Elle prit soin encore de l'avertir que le tapis allait jusqu'en haut.
Il lui reprocha en souriant d'être sensible à de petites vanités.
--Mais peut-être, ajouta-t-il, recevrais-je moi-même l'impression d'une légère offense si le tapis s'arrêtait à l'étage inférieur au mien. On fait profession de sagesse, et l'on reste vain par quelque endroit. Cela me rappelle ce que j'ai vu hier, après déjeuner, en passant devant une église.
Les degrés du parvis étaient couverts d'un tapis rouge que venait de fouler, après la cérémonie, le cortège d'un grand mariage. De petits mariés pauvres et leur pauvre compagnie attendaient, pour entrer dans l'église, que la noce opulente en fût toute sortie. Ils riaient à l'idée de gravir les marches sur cette pourpre inattendue, et la petite mariée avait déjà posé ses pieds blancs sur le bord du tapis. Mais le suisse lui fit signe de reculer.
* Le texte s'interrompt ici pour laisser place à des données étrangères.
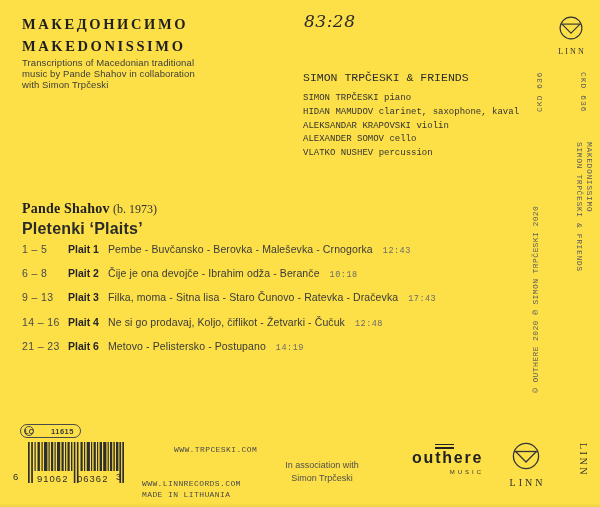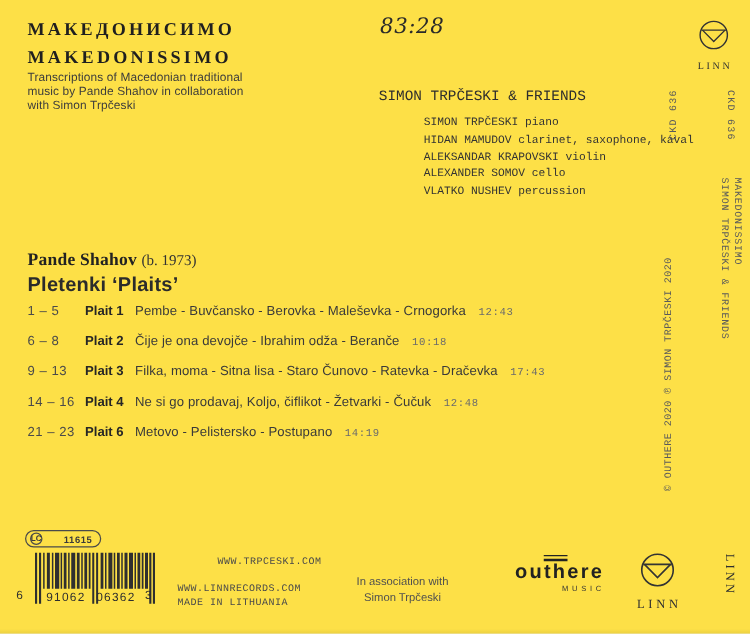--- a/index.html
+++ b/index.html
@@ -26,7 +26,7 @@
   .artists-group { position:absolute; left:303px; top:71px; font-family:"Liberation Mono", monospace;
     font-size:11.5px; color:#2d2d2d; }
   .performers { position:absolute; left:303px; top:92px; font-family:"Liberation Mono", monospace;
-    font-size:9px; line-height:13.8px; color:#333;margin-left:36px; }
+    font-size:9px; line-height:13.8px; color:#333; }
 
   
   .v-cw, .v-ccw { position:absolute; white-space:nowrap; transform-origin:0 0;

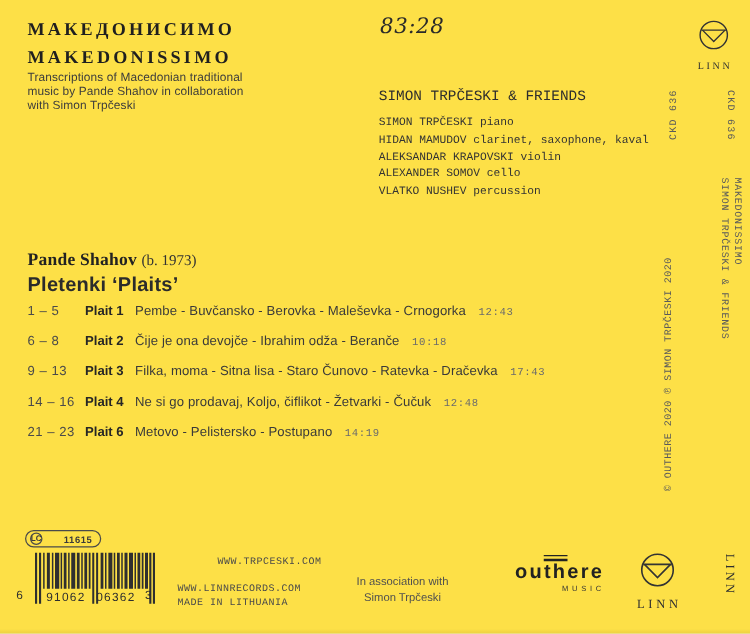--- a/index.html
+++ b/index.html
@@ -84,7 +84,7 @@
 
   .websites { position:absolute; left:142px; top:444px; font-family:"Liberation Mono", monospace;
     font-size:8px; color:#4a4a4a; letter-spacing:0.4px; }
-  .websites .site1 { margin-bottom:10px;padding-left:32px; }
+  .websites .site1 { margin-bottom:22px;padding-left:32px; }
   .websites .line { line-height:11.5px; }
 
   .association { position:absolute; left:272px; top:459px; width:100px; text-align:center;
Les employés des pompes nuptiales roulèrent lentement l'étoffe d'honneur, et c'est seulement quand ils en eurent fait un énorme cylindre qu'il fut permis à l'humble noce de monter les marches nues. J'observais ces bonnes gens qui semblaient assez amusés de l'aventure. Les petits consentent avec une admirable facilité à l'inégalité sociale, et Lamennais a bien raison de dire que la société repose tout entière sur la résignation des pauvres.
--Nous sommes arrivés, dit mademoiselle Bergeret.
--Je suis essoufflé, dit M. Bergeret.
--Parce que tu as parlé, dit mademoiselle Bergeret. Il ne faut pas faire des récits en montant les escaliers.